Dalhousie and King's to host first international Universities Studying Slavery Conference in Canada

- July 13, 2021

The King's Arts & Administration Building (left) and Dalhousie's Henry Hicks Building.
The King's Arts & Administration Building (left) and Dalhousie's Henry Hicks Building.

In partnership with the Black Cultural Centre for Nova Scotia, Dalhousie University and the University of King’s College will host the Universities Studying Slavery (USS) conference in the fall of 2023 in Halifax, Nova Scotia.

The conference, originally scheduled for this year but moved due to the uncertainty and impact of the COVID-19 pandemic, will open on Wednesday, October 18, 2023 and conclude on Saturday, October 21, 2023.

This will be the first USS conference held outside of the United States. A major international conference on slavery’s role in higher education and its legacies, including the international movement for reparations and redress, it will also be the first USS conference to foreground the history of slavery in Nova Scotia and Canada, and the experience of African Nova Scotians particularly.
 
In anticipation of the conference, Dalhousie and King’s will be hosting a one-day virtual pre-conference in October of this year on reparations and education, with a focus on universities. Details of that event are to follow.

An international collaboration


Based out of the University of Virginia and comprising more than 60 universities, USS is dedicated to organizing multi-institutional collaboration on research into historical and contemporary issues dealing with race and inequality in higher education and university communities.

Learn more: Universities Studying Slavery

Dalhousie was the first Canadian university to join this groundbreaking organization, followed shortly thereafter by King’s. In recent years both institutions have undertaken scholarly inquiries to examine their connections, direct and indirect, to slavery in the 18th and 19th centuries. In 2019, led by Afua Cooper, Dalhousie published its Report on Lord Dalhousie’s History on Slavery and Race, and in 2020, King’s released the papers written for King’s & Slavery: A Scholarly Inquiry. Both studies documented Dalhousie and King’s multiple connections with slavery and their financial dependence on the wealth created by enslaved Black people.
 
Further to these efforts, as joint hosts of the 2023 conference, Dalhousie and King’s affirm their commitment to the work advanced by the USS, and their respective commitments to address Anti-Black racism and advance Black inclusion and achievement. The conference will focus attention on the multiple ways in which Anti-Black discrimination in and beyond universities is rooted in historical enslavement and the perpetuation of the racist ideologies that fuelled it, while also examining the multi-generational harms and disadvantages that are its legacy.

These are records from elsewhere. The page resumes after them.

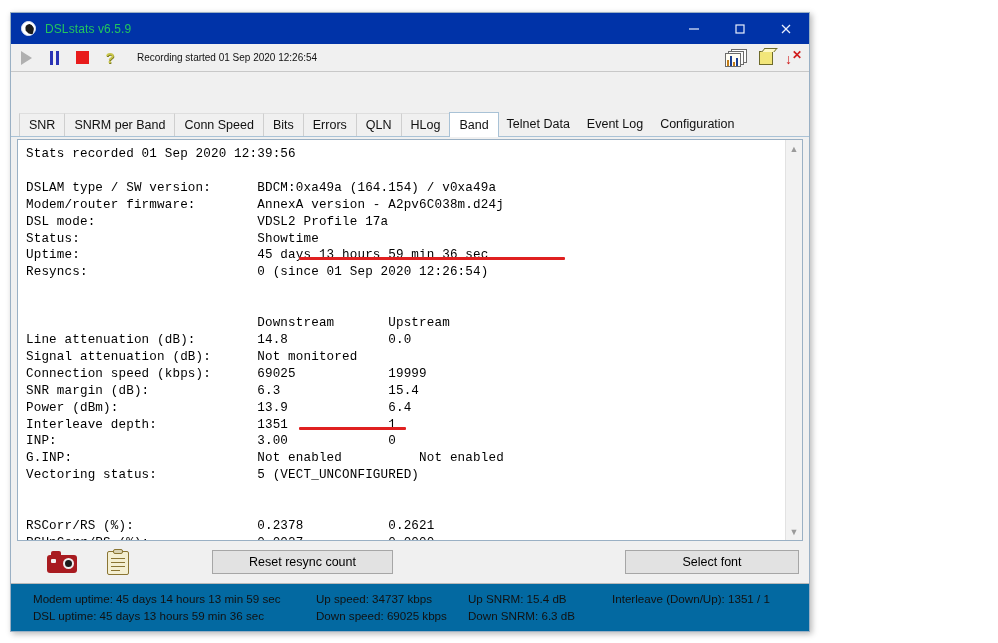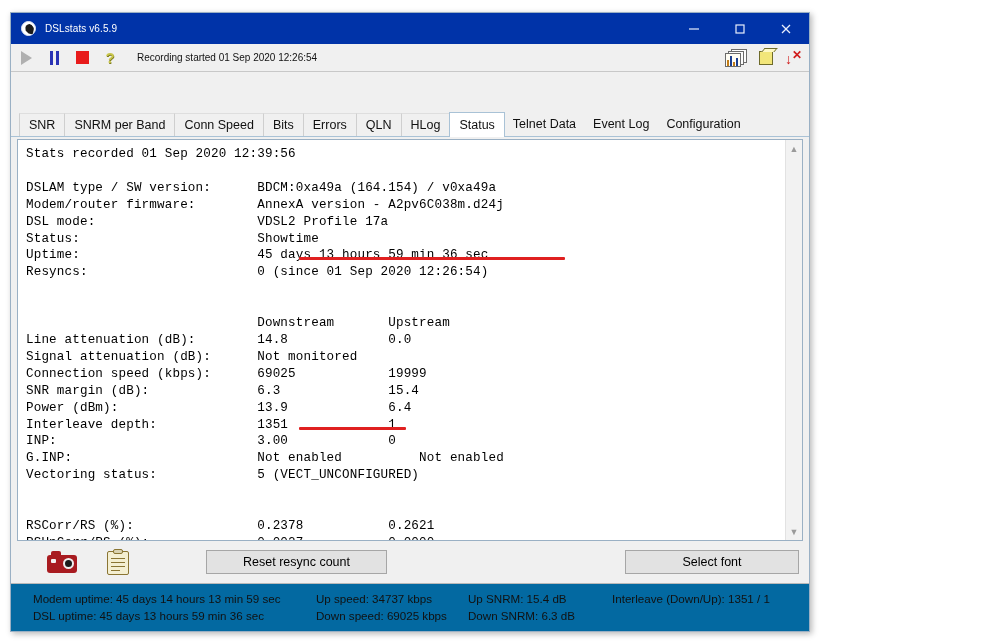"DSLstats v6.5.9" .title-text { color: #ffffff -> #22c55e; font-size: 10px -> 12px }
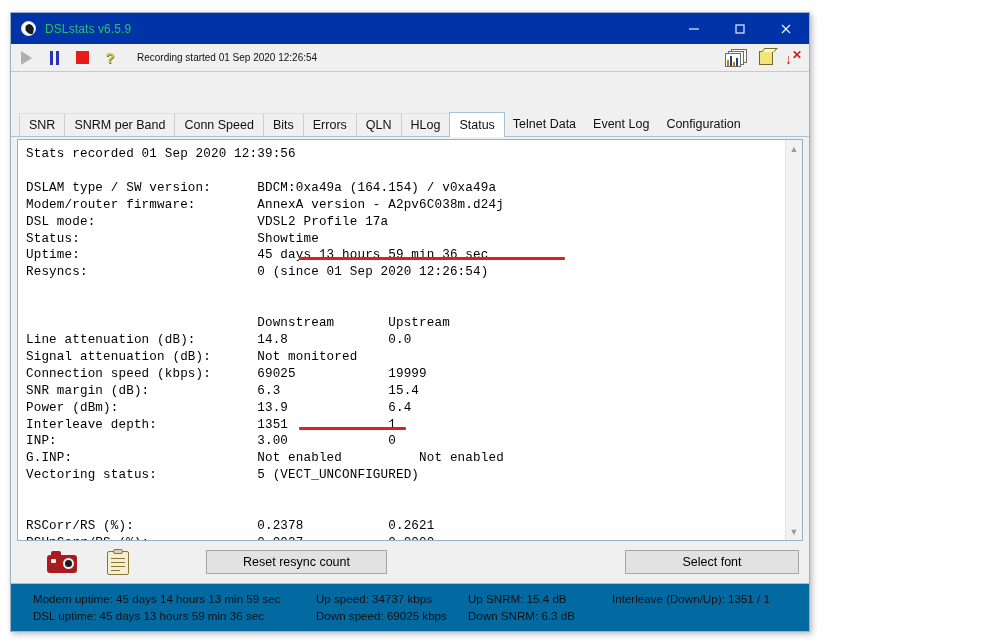"Status" div.tab { text: Status -> Band }
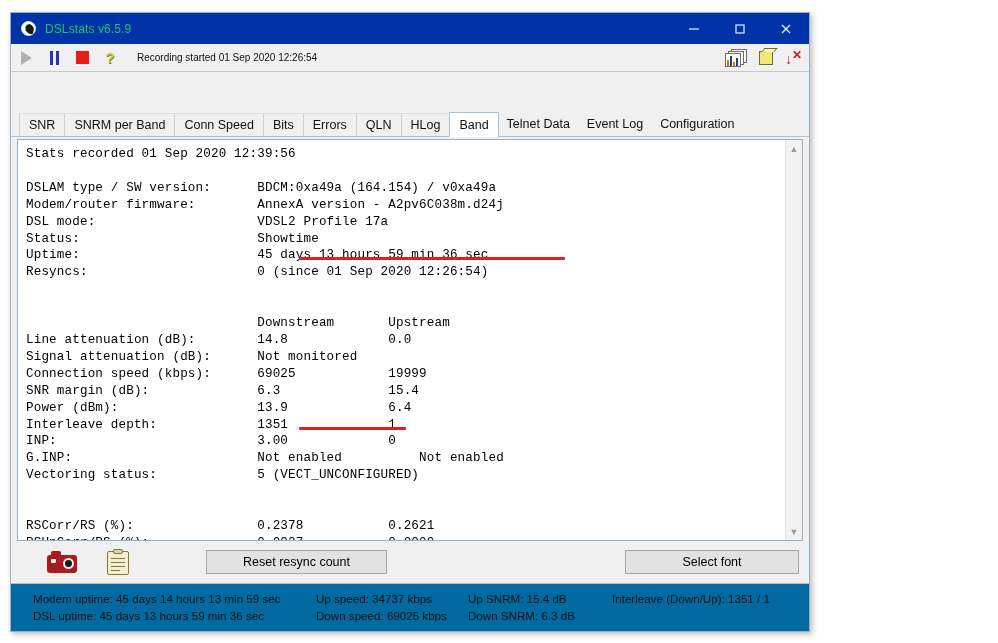"Reset resync count" #btn-reset { left: 195px -> 201px }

The conference will also focus on the perseverance, contributions and triumphs of Black people and communities, in Canada, Nova Scotia and around the “Black Atlantic” world. There will be a parallel focus on the urgent calls in response to Black Lives Matter for universities to redress Anti-Black racism, foster Black inclusion and enable Black flourishing, and the work universities have undertaken in response to those calls.

“While the history of slavery has been in our curriculum, the Black Lives Movement has brought a certain urgency for us to address the lingering impact of the Atlantic triangular slave trade on people of African descent,” says Isaac Saney, chair of the organizing committee for the conference and director of the Transition Year Program at Dalhousie, whose research focuses on Cuban Affairs and African Studies. “This conference is designed to create a space for earnest and respectful conversations on this global issue and to specifically reflect on Canada and Nova Scotia’s presence in the triangle.”

Community participation


“In these times of heightened awareness of race-based issues around the world, delving deeper and exploring slavery and its effects on society, economics and the racialized trauma the exists today will go a long way to developing a greater understating of Black culture,” says Russell Grosse, executive director of the Black Cultural Centre for Nova Scotia. “Black people have made a significant contribution to the building of Canadian society and Nova Scotia’s Black community certainly has a long and lasting legacy of overcoming adversity to make society better.”
 
Community participation in the conference will be one of its major features. Dalhousie, King’s and the Black Cultural Centre will be seeking input from Black communities and institutions from across Nova Scotia to ensure that the conference reflects the history, experience and future of its host location.
 
More information on the conference will be shared at a later date.